I didn’t think that I could bear having no one to help me with this terrible confusion and sorrow. Everyone in Raphaël’s family was feeling their own dreadful emotions. It wasn’t for any of them to do anything but deal with their own horrific loss. It would be selfish of me to ask any of them to help me. But I had been desperate, since this happened, for someone to come and let me share my pain with them.

And how could I ask Raphaël to come out of his coffin and whisper to me that I was the most wonderful girl on earth? I
thought for a second that I must faint. That was the only way out of this.

Someone asked the people next to me to give him some room. I looked up and saw Misha squeezing through the rows of chairs to come to me. I hadn’t seen him in ages. I don’t know how he knew about the funeral. I never knew how it was that he was always able to follow what was going on with me. He just knew the way that a parent knew and would show up at your school with your lunch before you even realized that you had forgotten it. And I felt about Misha the way that a child feels about a night light when they are afraid of the dark. For some magical reason, its presence would make the existence of monsters impossible.

It was Misha who came and put his big, fat arms around me.

“You’ll be okay, my squishy, tiny sweetheart,” he murmured. “There was nothing that anybody could do for that boy. He was very, very lucky to have had you. Everybody, even the butchers and bakers and candlestick makers, wanted to be married to you. He will always be thinking of you in heaven.”

This made me smile. I knew that he was an atheist. I knew that he was telling me that it wasn’t my fault. There are things that you need other generations to help you with. They knew the tricks of dealing with suffering that have to be given from one person to another. You can’t discover them on your own.

Misha had been to funerals before. Misha knew what to do. He knew what to say. He believed that there was a way out. In Moscow there were a hundred different words for sadness, and one of them was
joy
.

I put my head against his enormous heartbeat. Up close like that, it was like the rolling of drums. When you are waiting and waiting and waiting for a parade, you finally feel the drums first,
rumbling inside of you, and you know the wonderful spectacle is on its way. Before you can actually see the parade, you feel it inside your belly.

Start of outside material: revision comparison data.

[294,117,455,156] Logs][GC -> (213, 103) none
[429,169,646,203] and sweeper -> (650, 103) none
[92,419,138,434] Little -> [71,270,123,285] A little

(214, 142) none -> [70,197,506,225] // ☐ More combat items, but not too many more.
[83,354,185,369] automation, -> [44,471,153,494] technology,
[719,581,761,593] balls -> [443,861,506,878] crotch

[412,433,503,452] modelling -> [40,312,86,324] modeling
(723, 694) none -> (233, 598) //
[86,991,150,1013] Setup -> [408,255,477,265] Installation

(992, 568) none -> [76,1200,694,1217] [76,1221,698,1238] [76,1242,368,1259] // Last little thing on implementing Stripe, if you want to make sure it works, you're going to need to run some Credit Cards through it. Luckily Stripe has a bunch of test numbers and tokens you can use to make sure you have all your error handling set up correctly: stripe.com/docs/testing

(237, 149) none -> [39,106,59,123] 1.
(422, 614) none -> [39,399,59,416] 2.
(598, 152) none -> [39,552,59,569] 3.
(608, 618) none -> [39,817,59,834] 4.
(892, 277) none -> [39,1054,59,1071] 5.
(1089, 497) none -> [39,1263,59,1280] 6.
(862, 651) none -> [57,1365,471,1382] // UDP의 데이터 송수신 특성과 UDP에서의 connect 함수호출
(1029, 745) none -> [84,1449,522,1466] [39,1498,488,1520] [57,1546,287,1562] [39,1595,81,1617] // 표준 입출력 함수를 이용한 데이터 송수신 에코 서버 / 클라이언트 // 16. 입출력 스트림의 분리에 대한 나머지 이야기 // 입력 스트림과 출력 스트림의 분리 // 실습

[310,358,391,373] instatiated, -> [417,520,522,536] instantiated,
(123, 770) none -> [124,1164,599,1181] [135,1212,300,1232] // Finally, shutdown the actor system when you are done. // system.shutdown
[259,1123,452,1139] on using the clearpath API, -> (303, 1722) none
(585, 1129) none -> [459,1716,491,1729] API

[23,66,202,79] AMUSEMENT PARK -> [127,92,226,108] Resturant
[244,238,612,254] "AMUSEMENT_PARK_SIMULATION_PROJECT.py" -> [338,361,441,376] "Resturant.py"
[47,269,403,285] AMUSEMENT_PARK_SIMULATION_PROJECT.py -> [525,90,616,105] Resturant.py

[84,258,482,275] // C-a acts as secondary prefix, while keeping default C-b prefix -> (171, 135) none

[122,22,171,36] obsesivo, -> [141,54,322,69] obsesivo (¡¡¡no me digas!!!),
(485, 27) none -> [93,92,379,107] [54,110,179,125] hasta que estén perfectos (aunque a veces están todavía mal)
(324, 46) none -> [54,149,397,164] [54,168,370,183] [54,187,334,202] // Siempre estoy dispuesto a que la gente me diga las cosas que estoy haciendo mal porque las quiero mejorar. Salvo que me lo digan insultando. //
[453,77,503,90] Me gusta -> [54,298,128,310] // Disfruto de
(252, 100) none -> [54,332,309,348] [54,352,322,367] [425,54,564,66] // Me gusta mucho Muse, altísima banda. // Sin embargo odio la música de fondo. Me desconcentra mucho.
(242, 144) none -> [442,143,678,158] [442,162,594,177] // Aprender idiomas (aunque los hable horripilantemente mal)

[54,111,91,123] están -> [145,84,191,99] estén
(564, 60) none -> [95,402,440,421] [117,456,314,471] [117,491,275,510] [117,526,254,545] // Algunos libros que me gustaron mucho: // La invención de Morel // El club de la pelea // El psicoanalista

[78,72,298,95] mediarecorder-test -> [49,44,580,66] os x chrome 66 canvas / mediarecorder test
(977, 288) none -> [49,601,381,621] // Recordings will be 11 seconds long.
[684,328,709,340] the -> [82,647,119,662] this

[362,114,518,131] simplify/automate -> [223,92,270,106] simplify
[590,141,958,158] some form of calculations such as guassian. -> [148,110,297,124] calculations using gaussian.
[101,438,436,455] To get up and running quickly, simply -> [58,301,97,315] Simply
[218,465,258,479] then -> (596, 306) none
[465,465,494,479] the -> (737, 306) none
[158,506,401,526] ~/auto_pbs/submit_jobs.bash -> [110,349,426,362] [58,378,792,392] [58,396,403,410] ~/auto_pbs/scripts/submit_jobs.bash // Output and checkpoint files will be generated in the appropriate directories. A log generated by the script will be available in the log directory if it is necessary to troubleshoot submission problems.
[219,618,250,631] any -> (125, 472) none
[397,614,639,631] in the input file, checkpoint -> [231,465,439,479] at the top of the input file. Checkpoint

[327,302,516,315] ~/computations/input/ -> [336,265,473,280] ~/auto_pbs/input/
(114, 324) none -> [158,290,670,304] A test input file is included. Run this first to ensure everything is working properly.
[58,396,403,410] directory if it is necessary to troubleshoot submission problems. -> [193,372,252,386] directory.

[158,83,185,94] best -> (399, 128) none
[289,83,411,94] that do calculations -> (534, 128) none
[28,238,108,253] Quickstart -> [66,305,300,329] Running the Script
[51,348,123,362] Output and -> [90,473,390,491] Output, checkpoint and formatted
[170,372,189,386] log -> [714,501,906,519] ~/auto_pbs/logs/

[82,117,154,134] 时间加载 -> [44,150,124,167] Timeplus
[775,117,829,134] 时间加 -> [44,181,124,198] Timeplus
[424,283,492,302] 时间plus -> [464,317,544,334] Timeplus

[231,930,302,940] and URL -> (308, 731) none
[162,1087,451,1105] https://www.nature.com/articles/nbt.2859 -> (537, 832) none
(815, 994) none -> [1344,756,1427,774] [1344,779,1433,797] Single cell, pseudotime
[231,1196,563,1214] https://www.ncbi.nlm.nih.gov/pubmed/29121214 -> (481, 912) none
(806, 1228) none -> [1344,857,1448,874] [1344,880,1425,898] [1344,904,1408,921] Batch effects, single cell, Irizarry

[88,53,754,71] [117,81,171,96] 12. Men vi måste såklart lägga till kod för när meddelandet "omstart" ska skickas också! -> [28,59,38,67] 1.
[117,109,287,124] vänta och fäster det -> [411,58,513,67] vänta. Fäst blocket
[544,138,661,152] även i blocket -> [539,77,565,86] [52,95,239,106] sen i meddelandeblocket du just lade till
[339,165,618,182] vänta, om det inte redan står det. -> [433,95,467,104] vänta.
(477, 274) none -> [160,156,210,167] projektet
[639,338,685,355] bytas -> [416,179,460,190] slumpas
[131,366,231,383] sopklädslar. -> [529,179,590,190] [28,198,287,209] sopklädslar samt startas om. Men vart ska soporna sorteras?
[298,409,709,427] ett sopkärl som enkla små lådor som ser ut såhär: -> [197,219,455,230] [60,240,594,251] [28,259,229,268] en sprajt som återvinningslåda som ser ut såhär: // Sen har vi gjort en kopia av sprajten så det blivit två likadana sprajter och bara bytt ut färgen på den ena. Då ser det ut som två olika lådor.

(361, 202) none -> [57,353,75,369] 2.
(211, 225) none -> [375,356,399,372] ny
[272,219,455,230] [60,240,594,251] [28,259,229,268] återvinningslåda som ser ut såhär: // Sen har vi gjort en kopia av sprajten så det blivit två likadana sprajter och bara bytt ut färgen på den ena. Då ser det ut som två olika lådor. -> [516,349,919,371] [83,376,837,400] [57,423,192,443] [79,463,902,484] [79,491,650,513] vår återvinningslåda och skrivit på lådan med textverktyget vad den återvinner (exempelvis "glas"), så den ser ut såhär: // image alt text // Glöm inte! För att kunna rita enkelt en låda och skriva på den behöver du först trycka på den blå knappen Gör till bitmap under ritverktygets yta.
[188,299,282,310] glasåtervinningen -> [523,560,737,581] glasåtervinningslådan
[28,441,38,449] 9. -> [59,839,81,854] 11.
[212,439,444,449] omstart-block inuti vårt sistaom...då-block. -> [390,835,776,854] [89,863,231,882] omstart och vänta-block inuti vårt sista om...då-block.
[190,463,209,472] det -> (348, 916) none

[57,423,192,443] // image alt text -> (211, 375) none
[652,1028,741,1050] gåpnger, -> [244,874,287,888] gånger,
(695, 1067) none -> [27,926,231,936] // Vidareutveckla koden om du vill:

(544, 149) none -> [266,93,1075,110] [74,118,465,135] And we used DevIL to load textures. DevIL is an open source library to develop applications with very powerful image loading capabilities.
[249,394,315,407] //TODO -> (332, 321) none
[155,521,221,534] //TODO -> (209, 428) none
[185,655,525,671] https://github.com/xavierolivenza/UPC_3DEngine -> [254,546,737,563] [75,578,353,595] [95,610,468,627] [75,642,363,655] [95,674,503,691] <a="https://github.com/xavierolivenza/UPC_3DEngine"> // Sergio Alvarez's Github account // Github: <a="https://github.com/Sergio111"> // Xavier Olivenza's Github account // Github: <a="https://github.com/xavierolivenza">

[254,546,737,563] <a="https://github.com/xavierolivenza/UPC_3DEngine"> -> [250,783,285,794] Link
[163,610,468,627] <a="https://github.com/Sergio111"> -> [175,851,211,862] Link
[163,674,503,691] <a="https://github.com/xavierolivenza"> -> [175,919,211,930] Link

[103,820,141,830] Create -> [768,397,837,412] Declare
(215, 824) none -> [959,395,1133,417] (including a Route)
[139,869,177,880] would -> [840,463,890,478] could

And I suddenly wasn’t in shock anymore. I was able to cry and cry and cry.

Sometimes I wondered why we were given all these amazing emotions. How come you got to feel happy while riding the metro with your friends? Why did you feel so awesome getting high? How come you were able to get that rush when someone’s dick went in you the first time? Why did you feel so frightened on a roller coaster? And then I realized that these emotions were given to you just so that you could experience the full impact of death.